- Work required
Copy all lines containing the string "none" from the records below.

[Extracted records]

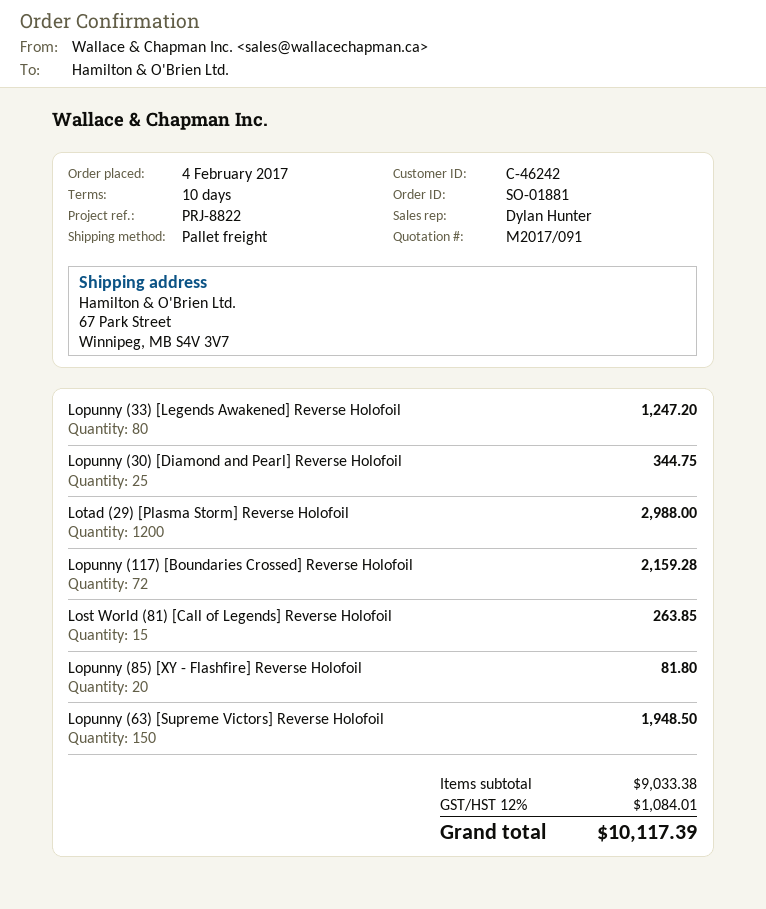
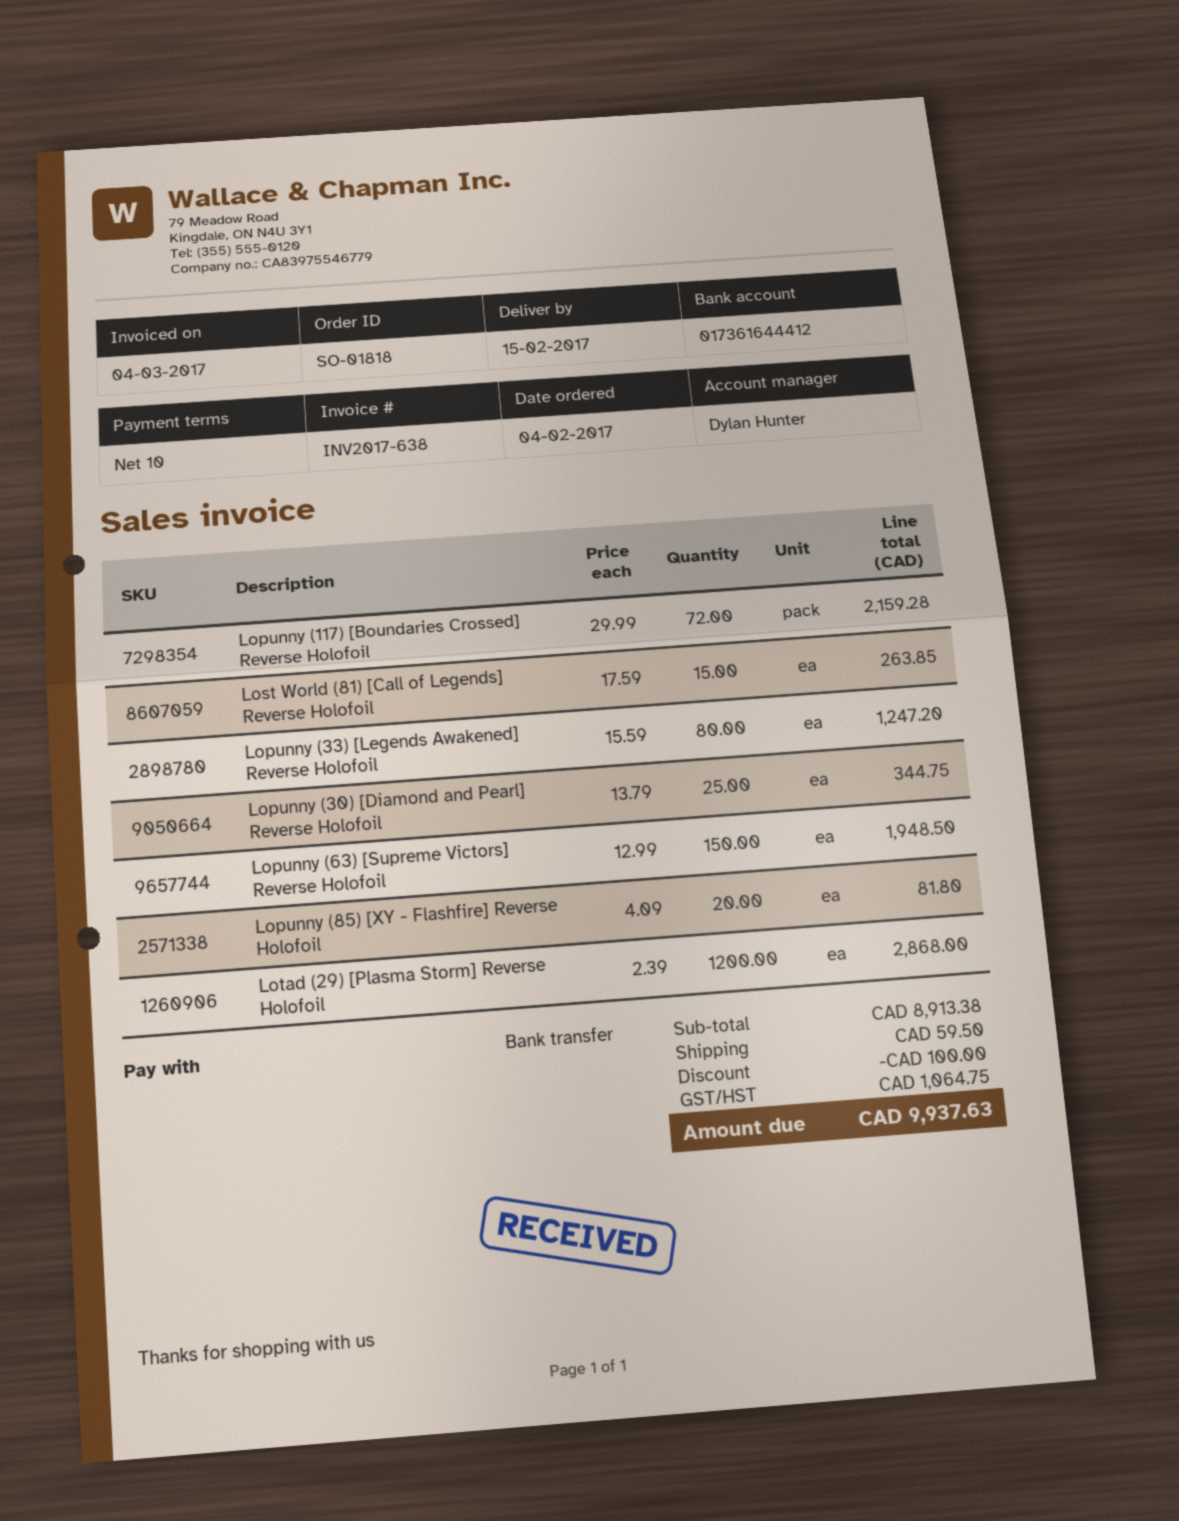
order number: SO-01881 -> SO-01818
Lotad (29) [Plasma Storm] Reverse Holofoil: 1200 for 2988.00 -> 1200 for 2868.00
subtotal: 9033.38 -> 8913.38
discount: none -> 100.00
shipping: none -> 59.50
tax: 1084.01 -> 1064.75
total: 10117.39 -> 9937.63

- Result for this task
discount: none -> 100.00
shipping: none -> 59.50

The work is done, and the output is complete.